Closed foxdavidj closed 3 years ago
From @jrharalson:
I'd really like to help (co-authoring, reviewing, and/or extracting data) with the ECommerce chapter this year to highlight several critical platforms that were not "discovered" by the wappalyzer tool in 2019. IBM/HCL, SAP/Hybris, and SalesForce Commerce Cloud platforms are significant players in the Ecommerce platform space that I'd like to figure out to uncover via wapp + maybe Crux/HTTPArchive or some other combination.
@alankent @samdutton is there anyone you'd like to nominate who would be a good author for this year's chapter?
Sorry for delay. I would like to nominate @philwinkle.
Thanks @alankent!
@philwinkle, for context on the project, the role, and the timeline, see the resources in the top comment of this issue. Let us know if you'd be interested in contributing!
@rviscomi - I am happy to be a co-author or reviewer for this chapter.
Great thanks @rockeynebhwani! Would you be interested in the content team lead role? You'd be responsible for keeping this chapter on schedule and coordinating with the other contributors. As of now nobody else has signed up, so to make this work we'll need at least another reviewer and analyst (unless you can also do the analysis). Is there anyone who you think would be a good fit to review?
You can also get started on planning this chapter's content in the doc.
@rviscomi - I am happy to take role of content team lead but will need help with review and analysis part. I have messaged some folks in my network to see if anybody is interested.
Perfect, thanks!
Hi @rviscomi and @rockeynebhwan
Sorry for the delay. I’d like to help with authoring. I can help with analysis again (here or if needed in other chapters).

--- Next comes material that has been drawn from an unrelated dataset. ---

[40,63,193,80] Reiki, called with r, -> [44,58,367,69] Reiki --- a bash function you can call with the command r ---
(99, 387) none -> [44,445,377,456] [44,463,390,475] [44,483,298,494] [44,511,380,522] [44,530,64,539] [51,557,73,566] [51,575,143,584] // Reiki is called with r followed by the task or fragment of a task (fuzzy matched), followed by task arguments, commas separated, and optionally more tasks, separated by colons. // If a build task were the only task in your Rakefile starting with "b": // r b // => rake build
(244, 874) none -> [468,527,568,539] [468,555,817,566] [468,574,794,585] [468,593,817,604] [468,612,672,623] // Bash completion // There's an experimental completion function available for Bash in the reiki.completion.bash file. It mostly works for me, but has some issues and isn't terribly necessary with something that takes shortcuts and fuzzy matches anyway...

I’m in the process figuring out some updates to “wappalyzer” which hopefully will uncover more platforms that are not currently uncovered by the tool previously. IE> IBM/HCL WebSphere Commerce, SAP/Hybris and bigCommerce. The 2019 stats from wapp were pretty low in comparison.
Regards,
Jason Haralson jason.haralson@gmail.com On Jul 13, 2020, 1:16 PM -0400, rockeynebhwani notifications@github.com, wrote:
@rviscomi - I am happy to take role of content team lead but will need help with review and analysis part. I have message some folks in my network to see if anybody is interested. — You are receiving this because you were mentioned. Reply to this email directly, view it on GitHub, or unsubscribe.
Hey folks. I'm interested in either being a reviewer or author, and I'll see if I can recruit a few more folks!
Thanks @jrharalson @drewzboto! Great to see this chapter filling out. I've added you both as reviewers. I'll leave it up to @rockeynebhwani to reassign as coauthors as needed.
@jrharalson I've also added you as an analyst. Several chapters are still in need of analysts so please go through that list and sign up for any that interest you. Your help is much appreciated!
@jrharalson - Do you have a GitHub issue open for updates to wappalyzer? Let me know if you need identifying any eCommerce platforms. What I have realized that with Headless Commerce and Micro-services based platforms, it becomes more and more difficult to identify eCommerce platforms. I would like to see CommerceTools added to your list if you haven't added it already.
@drewzboto posted on our slack channel, Happy to help as author or reviewer. If still looking for help as author or reviewer. Have experience w/ the eComm, CMS, and Imagery pieces.
@rockeynebhwani I would like to volunteer as a Dev to help with simple PRs!
Thanks @g3john for taking my call to help with simple PRs. I will message you directly via slack
@rockeynebhwani are you referring to Wappalyzer ecommerce detection PRs?
Yes @rviscomi .. I have filed few today
@rockeynebhwani posted on our slack channel. I am a new dev but would like to help with the analysis. Let me know how to proceed with the same.
Hey @adityapandey1998 welcome!
Start with the Analysts Guide and set up BigQuery (Good guide on that by our very own @paulcalvano who's leading the Analyst team here on the Web Almanac). Also be aware this can be expensive but there's a generous free tier and Paul will provide credits beyond that for Almanac work. There are also sample tables which are much cheaper to query and it should be difficult to go beyond the free budget with those. Then join the #web-almanac
slack and Paul will invite you to the Analysts channel on that.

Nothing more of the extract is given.